ピースワンコで獣医師をしていたれいこスペイクリニックの竹中玲子先生(撮影/田中智久)


──事実関係をピースワンコに問い合わせると、《事実と異なります。常勤の雇用スタッフ以外に応援スタッフや外注の清掃業者スタッフら複数名が毎日の各犬舎の業務に携わっています。獣医療についても、常勤の雇用獣医師は1名ですが、他に継続的に業務委託している獣医師がいるほか、近隣の複数の動物病院にもご協力いただいています》という。

 対して竹中先生はこう反論する。

「確かに非常勤の獣医師はいましたが、数人であり、充分とはいえない状況でした。また、“近隣の動物病院”といっても歩いて行ける距離にはなく、スタッフが車で動物を連れて行く必要がありました。緊急事態に対応しきれていなかったと思います」

杉本:動物の福祉にまったく配慮していない状況ですね。狭い部屋に押し込められれば、精神状態が不安定になる。さらに動物を保護して里親を探し、責任を持って譲渡するのは、本来はとても手間がかかる。1頭でも大変なのに、2000頭以上の犬をどう譲渡していくのでしょうか。

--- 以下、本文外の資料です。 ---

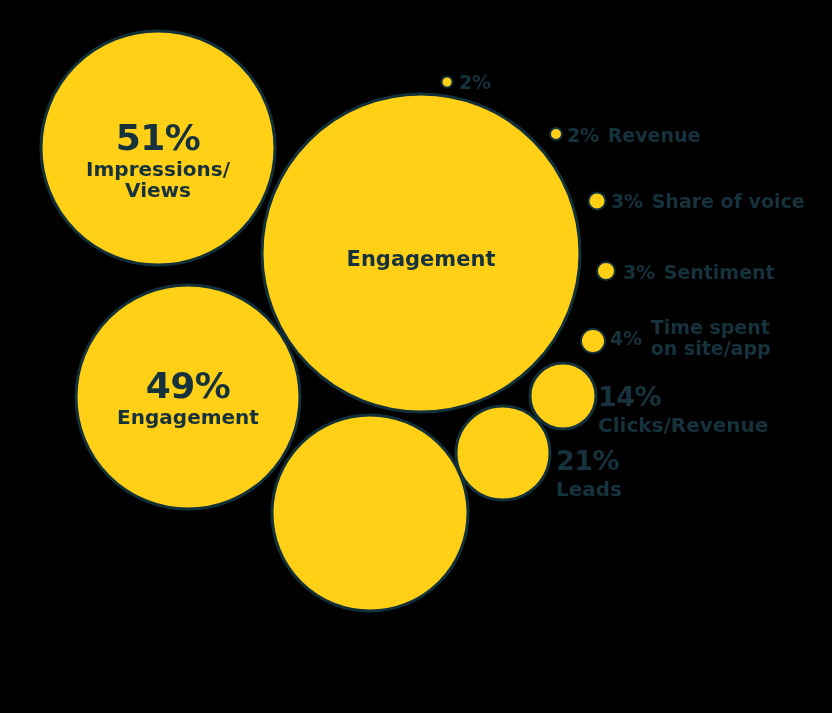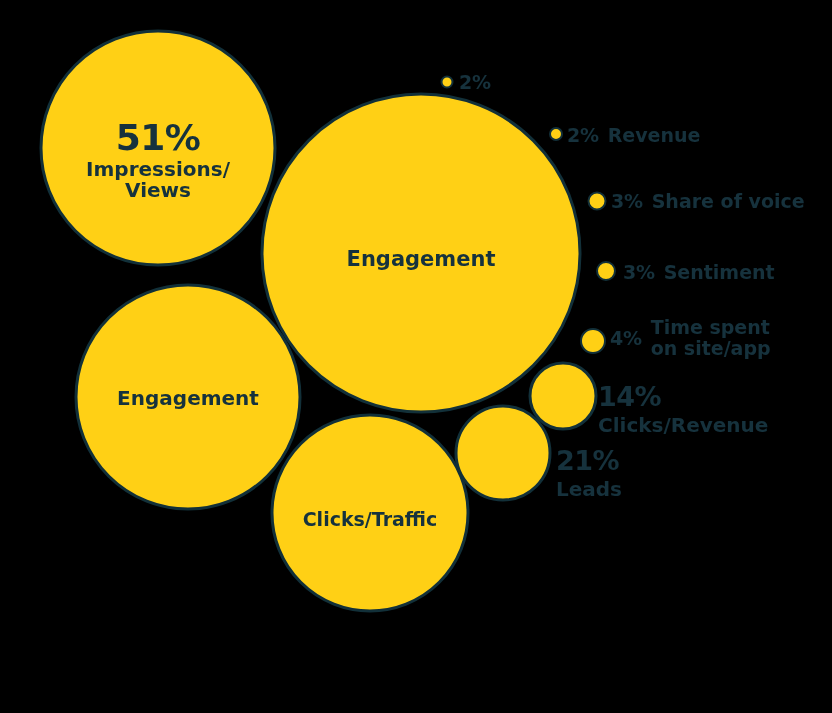"49%" span.bubble-value { html: none -> <span>49%</span> }
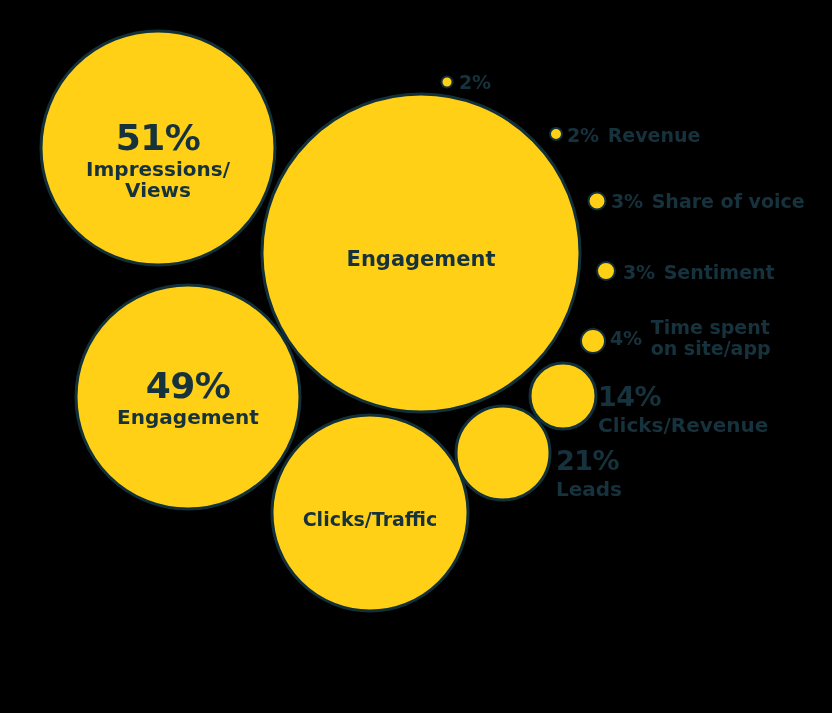"Clicks/Traffic" span.bubble-name { html: <span>Clicks/Traffic</span> -> none }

竹中:譲渡はかなり厳しい状況にあります。そもそも収容されている犬の多くは元は野犬。中には、噛み癖がある子もいて、人に慣れさせて里子に出すには難しい犬がほとんどです。エサは部屋ごとにまとめて与えていて、弱い犬はエサにありつけず衰弱してゆく。スタッフが部屋に入ると、集団リンチが頻繁に行われ、弱い犬が噛み殺されている。

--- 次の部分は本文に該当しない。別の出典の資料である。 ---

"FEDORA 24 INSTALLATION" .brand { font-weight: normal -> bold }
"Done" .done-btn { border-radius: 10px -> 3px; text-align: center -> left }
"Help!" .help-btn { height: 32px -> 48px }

杉本:ある意味、殺処分されるよりも苦しい状況になってしまっていますね。

竹中:まさにそう。避妊去勢手術がほとんど行われないままオスとメスが同居しているから、スタッフが知らないうちに赤ちゃんが生まれていることすらある。そのうえ、小さくて弱く、血のにおいのする赤ちゃんは飢えた他の犬に食べ散らかされてしまう。肉片を片付けるスタッフの多くが、PTSD(心的外傷)を発症していました。

杉本:それは…。先生もつらかったでしょう…。

竹中:獣医としてこれまで動物の死に立ち会いましたが、本来死ななくてもよかった犬を見ているとショックで…。記録を残すために死体を調べるのですが、噛まれたことによる外因性ショック死や失血死した犬ばかり。暗い気持ちに襲われました。

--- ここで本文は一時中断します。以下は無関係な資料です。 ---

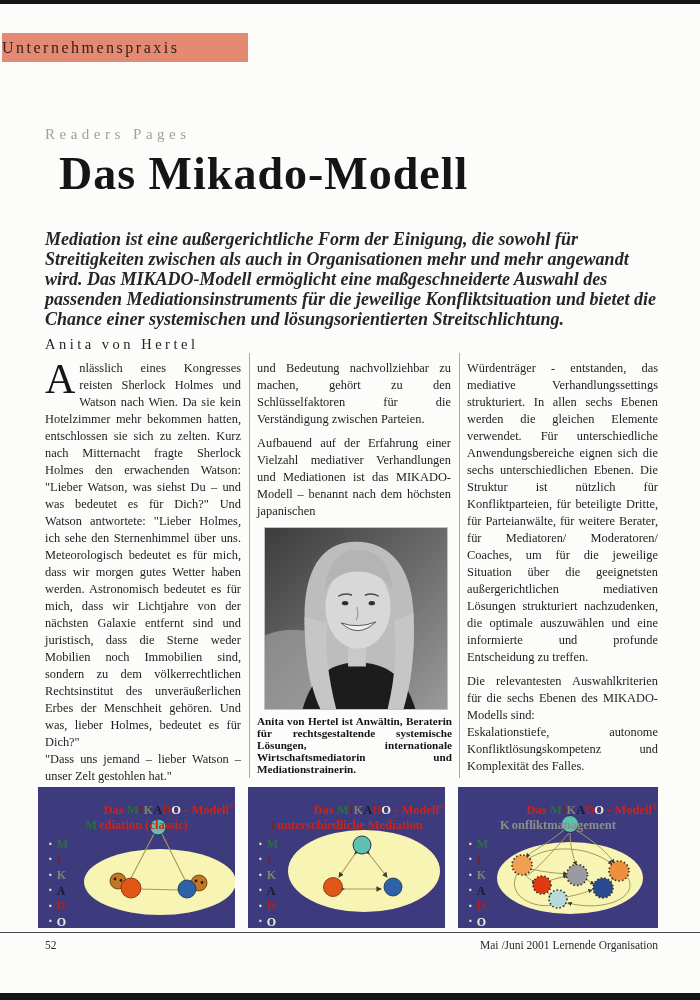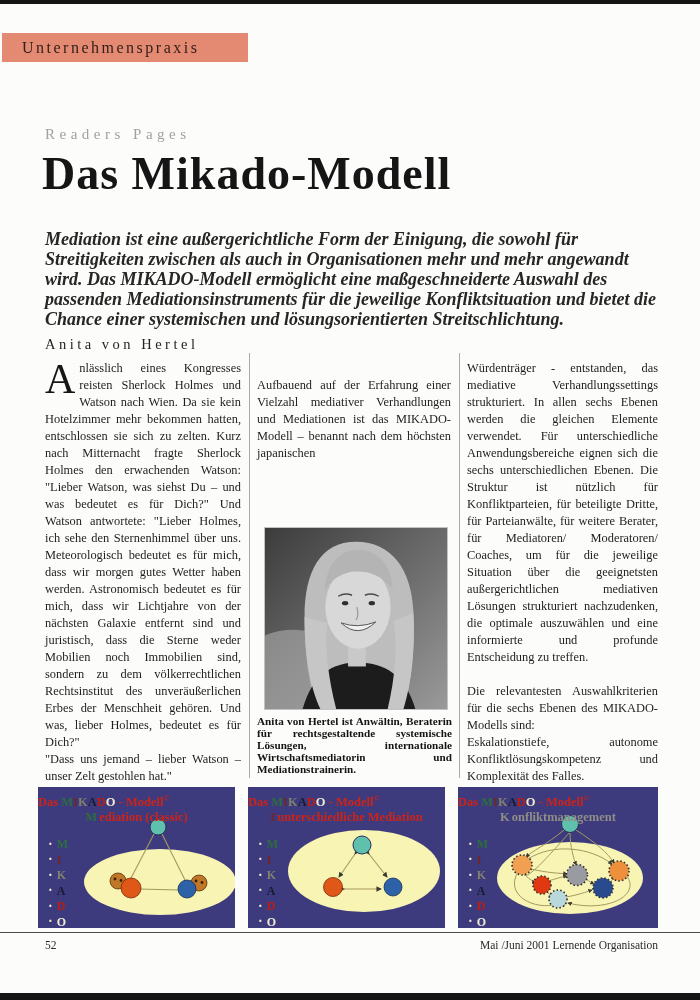"Unternehmenspraxis" .tagbox span { padding-left: 20px -> none }
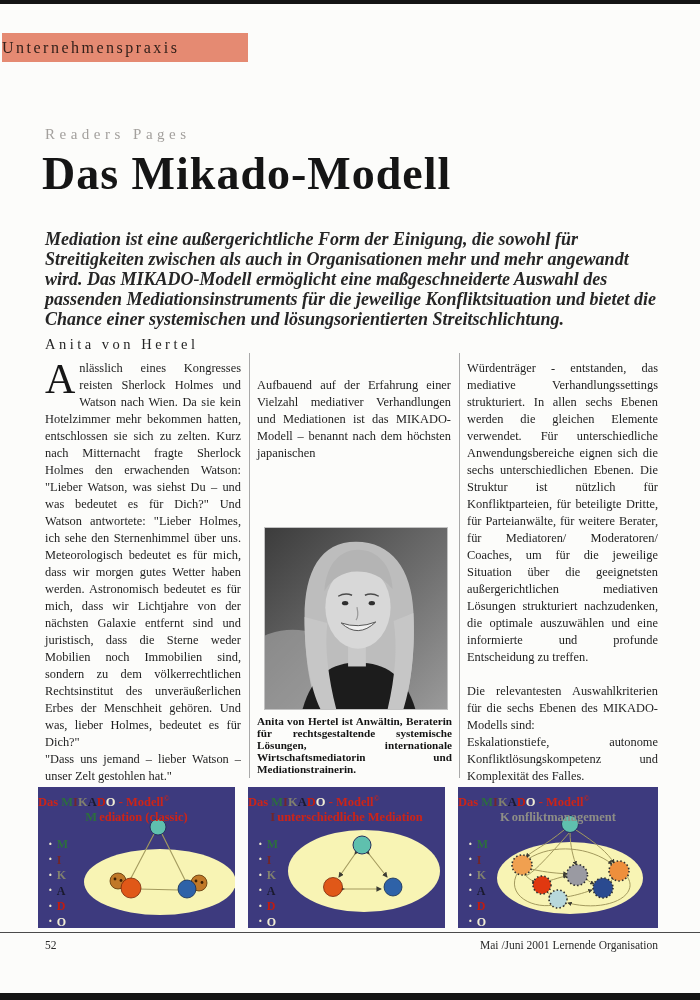"Das Mikado-Modell" .headline { left: 42px -> 59px }
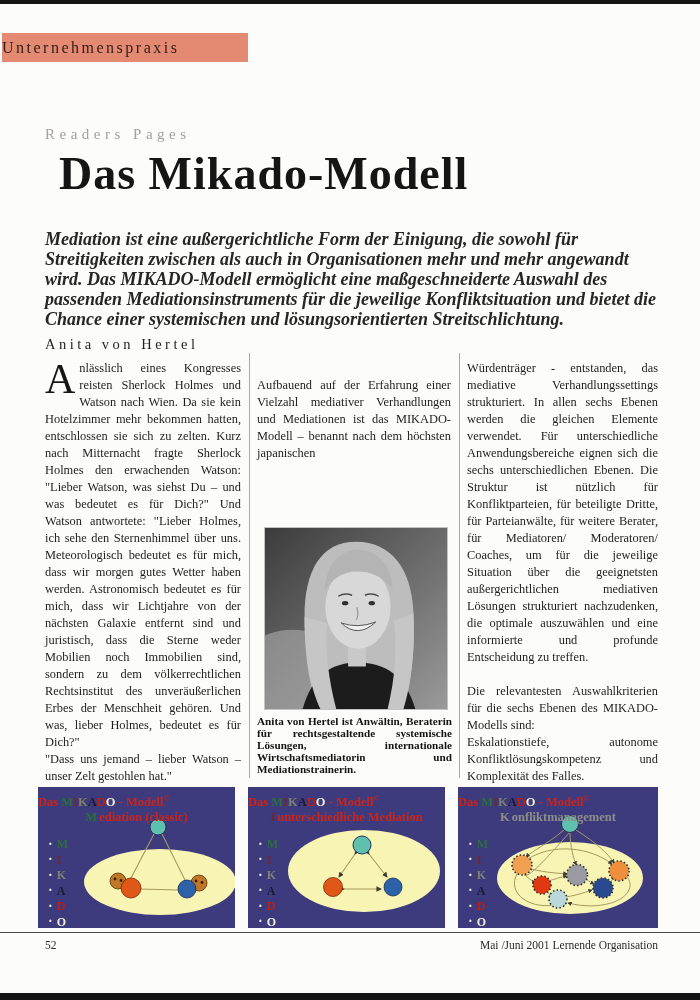"und Bedeutung nachvollziehbar zu machen," p { html: none -> <p>und Bedeutung nachvollziehbar zu machen, gehört zu den Schlüsselfaktoren für die Verständigung zwischen Parteien.</p> }
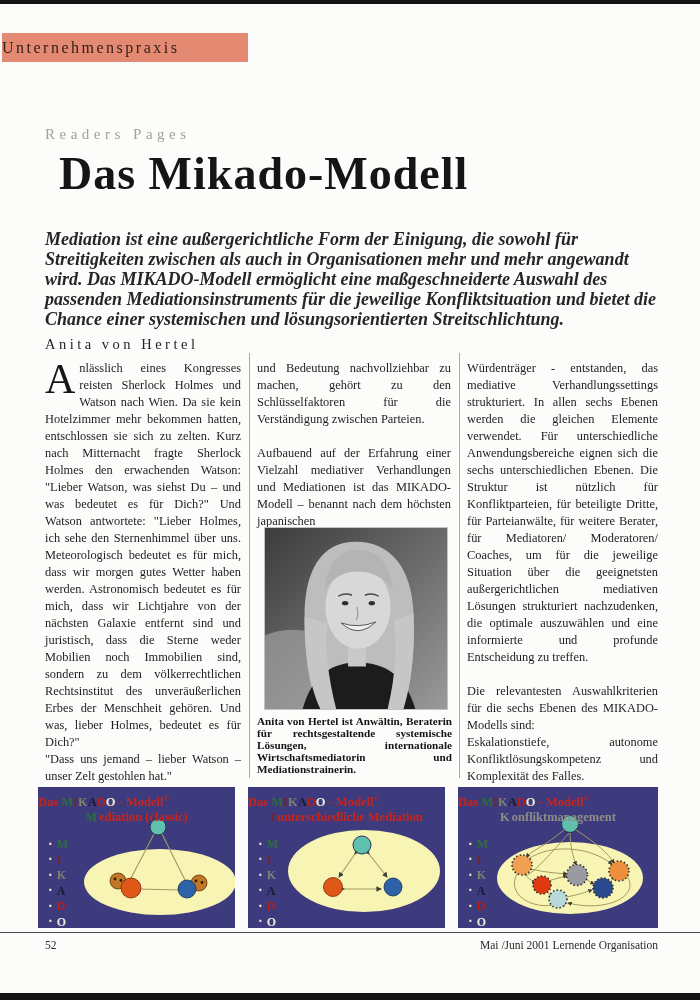"Aufbauend auf der Erfahrung einer" .col p.gap { margin-top: 17px -> 7px }
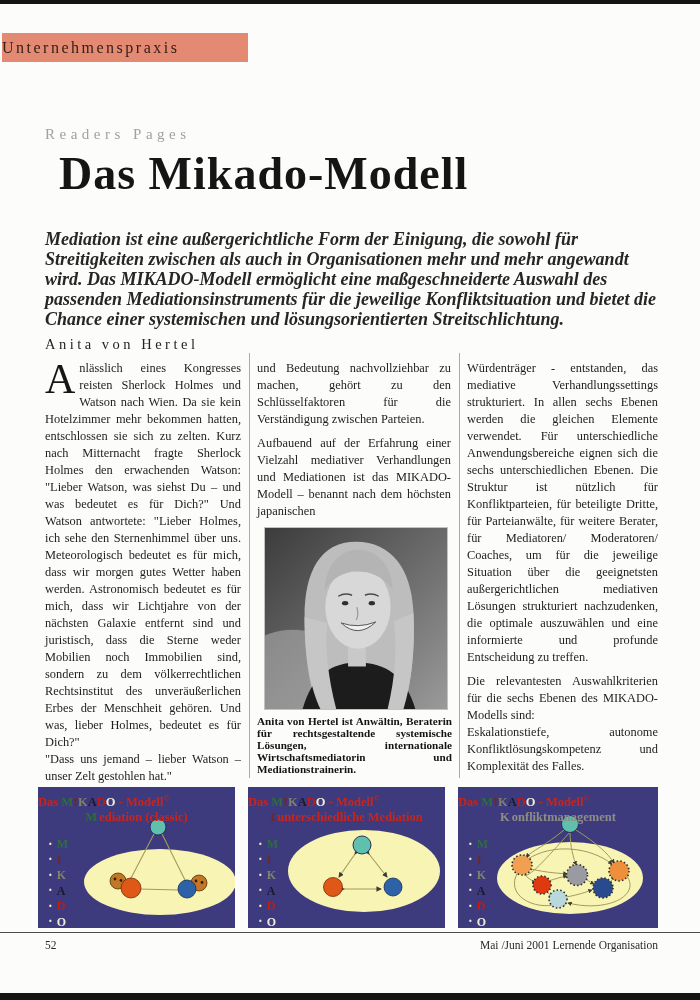"Das MIKADO - Modell©" .ptitle { padding-top: 4px -> 12px; text-align: left -> right }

──集団リンチに関する事実関係をピースワンコに取材すると以下の返答があった。

《早朝など人の目が届かないときに、野犬どうしがけんかをしたり、弱い犬がいじめられたりして、残念なことに死に至るケースもありました。(中略)しかし、それは、殺処分を防ぐためにすべての犬を引き取ってきた結果、やむを得ず生じている状況です》

 しかし竹中先生は、「同居している犬からの攻撃によって体に穴が開いて亡くなる状態は、動物にとって殺処分されるよりも幸せだといえるのだろうか」と疑問を投げかける。